La Nullificatrice tirò le redini, trasmettendo all'animale magico l'ordine di scendere di quota. L'hazjy ubbidì; galoppando come fosse sul terreno, discese lentamente dal cielo e i suoi zoccoli produssero un tonfo ovattato, quando atterrarono in un campo incolto. S'inoltrò con sicurezza in una foresta di alte conifere scure, battendo una strada che conosceva a memoria. Zigzagò fra i tronchi dalle cortecce frastagliate e saltò i fitti arbusti del sottobosco, producendo a malapena qualche scricchiolio. Rallentò solo quando si avvicinò alla parete scoscesa di una bassa montagna. S'inerpicò sulla protuberanza di spuntoni rocciosi che ricordavano denti grigiastri, li aggirò con grazia e si infilò in una spelonca seminascosta.
La flebile luce del sole proiettava la sagoma tremolante di cavallo e cavaliere che si addentravano nella gola di roccia e tenebra, scendendo con una notevole pendenza nelle viscere della terra. Sembrò passare un'eternità prima che un altro fascio di luce squarciasse il nero del passaggio.
La donna sorrise appena sbucò fuori dalla grotta. Un senso di pace arrivò a riempirle il petto, come ogni volta in cui tornava a casa. Sbattendo le palpebre per abituare lo sguardo, si prese un attimo per contemplare la sua città dall'alto.
Hàl'Orh era sempre bellissima.
Una città sotterranea, una metropoli a giudicare dalla grandezza, era stata fondata dall'ordine religioso che aveva per primo creato i Nullificatori. Poco o nulla si conosceva su di esso. Lei stessa sapeva solo che era stato un gruppo di monaci (gli unici con tempo libero in abbondanza e nessuna preoccupazione di come mettere insieme il pranzo con la cena, come avrebbe detto il suo ex maestro) a ricercare un modo per fermare i Warlock che spadroneggiavano da anni sulla terra. L'ordine, tuttavia, era stato perseguitato e, per quel motivo, costretto a nascondersi.
Ormai erano passati più di seicento anni e quel rifugio improvvisato nel sottosuolo, creato da un manipolo di religiosi impauriti, si era evoluto in una vera e propria città, gestita da un'organizzazione, che proteggeva gli innocenti e dava ospitalità a creature d'ogni sorta.
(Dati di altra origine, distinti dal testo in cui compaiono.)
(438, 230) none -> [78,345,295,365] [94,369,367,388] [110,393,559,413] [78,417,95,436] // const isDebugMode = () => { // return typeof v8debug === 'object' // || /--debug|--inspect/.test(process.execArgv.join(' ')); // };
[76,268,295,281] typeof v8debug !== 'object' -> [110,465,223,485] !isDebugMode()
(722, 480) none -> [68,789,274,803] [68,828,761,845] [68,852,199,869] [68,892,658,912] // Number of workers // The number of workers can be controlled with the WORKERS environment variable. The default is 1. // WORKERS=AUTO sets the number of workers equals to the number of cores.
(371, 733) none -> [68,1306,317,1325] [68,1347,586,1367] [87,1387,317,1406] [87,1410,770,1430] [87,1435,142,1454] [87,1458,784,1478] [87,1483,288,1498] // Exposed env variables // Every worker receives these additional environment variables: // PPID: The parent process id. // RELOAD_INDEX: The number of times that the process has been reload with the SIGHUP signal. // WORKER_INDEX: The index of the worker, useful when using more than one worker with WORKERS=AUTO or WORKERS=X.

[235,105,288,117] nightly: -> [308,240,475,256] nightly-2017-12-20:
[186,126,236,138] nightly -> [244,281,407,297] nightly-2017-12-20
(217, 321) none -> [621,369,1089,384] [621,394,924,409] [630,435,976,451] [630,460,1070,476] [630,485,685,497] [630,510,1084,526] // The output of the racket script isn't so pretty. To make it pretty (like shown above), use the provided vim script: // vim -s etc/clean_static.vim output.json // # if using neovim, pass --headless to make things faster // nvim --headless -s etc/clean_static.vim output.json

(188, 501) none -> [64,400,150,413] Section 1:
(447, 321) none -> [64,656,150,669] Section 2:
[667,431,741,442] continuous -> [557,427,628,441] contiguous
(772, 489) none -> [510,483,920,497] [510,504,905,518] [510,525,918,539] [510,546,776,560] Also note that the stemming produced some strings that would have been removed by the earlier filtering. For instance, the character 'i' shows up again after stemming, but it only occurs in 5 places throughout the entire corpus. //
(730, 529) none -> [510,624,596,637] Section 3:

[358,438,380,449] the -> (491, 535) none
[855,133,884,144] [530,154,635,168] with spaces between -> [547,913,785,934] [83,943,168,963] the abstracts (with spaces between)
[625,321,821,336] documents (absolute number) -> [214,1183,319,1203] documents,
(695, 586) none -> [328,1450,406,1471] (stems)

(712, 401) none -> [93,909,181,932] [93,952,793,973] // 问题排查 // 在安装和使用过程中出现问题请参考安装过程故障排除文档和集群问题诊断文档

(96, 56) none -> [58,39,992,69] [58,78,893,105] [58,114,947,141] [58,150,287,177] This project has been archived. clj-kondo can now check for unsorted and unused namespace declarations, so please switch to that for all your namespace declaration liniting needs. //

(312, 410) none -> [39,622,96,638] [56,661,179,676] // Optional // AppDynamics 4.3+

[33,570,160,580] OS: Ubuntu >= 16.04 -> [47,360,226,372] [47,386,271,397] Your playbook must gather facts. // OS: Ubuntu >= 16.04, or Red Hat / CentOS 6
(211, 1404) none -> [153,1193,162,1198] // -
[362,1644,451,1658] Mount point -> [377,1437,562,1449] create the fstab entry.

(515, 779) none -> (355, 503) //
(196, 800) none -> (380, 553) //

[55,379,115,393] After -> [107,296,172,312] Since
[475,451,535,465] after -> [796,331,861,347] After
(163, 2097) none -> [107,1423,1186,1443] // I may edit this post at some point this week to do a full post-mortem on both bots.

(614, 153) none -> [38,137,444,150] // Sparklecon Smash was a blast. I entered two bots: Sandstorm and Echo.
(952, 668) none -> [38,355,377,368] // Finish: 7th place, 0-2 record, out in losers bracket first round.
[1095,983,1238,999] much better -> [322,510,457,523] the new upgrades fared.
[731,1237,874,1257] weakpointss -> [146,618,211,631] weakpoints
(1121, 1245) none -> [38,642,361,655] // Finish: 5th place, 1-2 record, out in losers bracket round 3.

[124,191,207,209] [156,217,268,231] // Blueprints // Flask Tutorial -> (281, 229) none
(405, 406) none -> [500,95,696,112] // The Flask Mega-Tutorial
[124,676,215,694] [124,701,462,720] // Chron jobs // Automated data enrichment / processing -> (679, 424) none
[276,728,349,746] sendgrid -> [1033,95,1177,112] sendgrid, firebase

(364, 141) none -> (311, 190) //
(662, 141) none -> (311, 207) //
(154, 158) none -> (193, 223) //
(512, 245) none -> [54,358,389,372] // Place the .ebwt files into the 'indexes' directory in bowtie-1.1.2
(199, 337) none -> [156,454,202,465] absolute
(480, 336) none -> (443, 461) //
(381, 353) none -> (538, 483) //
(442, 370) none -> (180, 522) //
La donna fece scendere l'hazjy lungo lo scosceso sentiero che fiancheggiava la rupe d'accesso. Sollevò lo sguardo sull'immenso soffitto della grotta: ricordava un cielo notturno, ma quelle che brillavano come stelle erano stalattiti di opale. La luce non mancava, grazie alle piccole foss. La donna incontrò due hazjy che venivano in senso contrario. Sorrise ai loro cavalieri, che ricambiarono, tutti portandosi una mano alla larga tesa del cappello rosso, com'era usanza tra Nullificatori.
Giunse infine ai piedi dell'alta rupe. Spronò l'hazjy attraverso le strade affollate, evitando un gruppo di ragazzini che ridacchiavano, passandole accanto di corsa. Li seguì con lo sguardo, notando le caratteristiche inusuali che sfoggiavano: chi una coda di bue e chi una di leone, chi degli zoccoli caprini e chi un paio d'ali bianche, chi le corna di ariete e chi le orecchie da gatto. Un senso d'appartenenza e di compiacimento la avvolse: era felice che Hàl'Orh non chiudesse i battenti a chi era diverso. Quei ragazzini non avrebbero potuto giocare allegri in superficie, dato che molte città aborrivano chi non era umano.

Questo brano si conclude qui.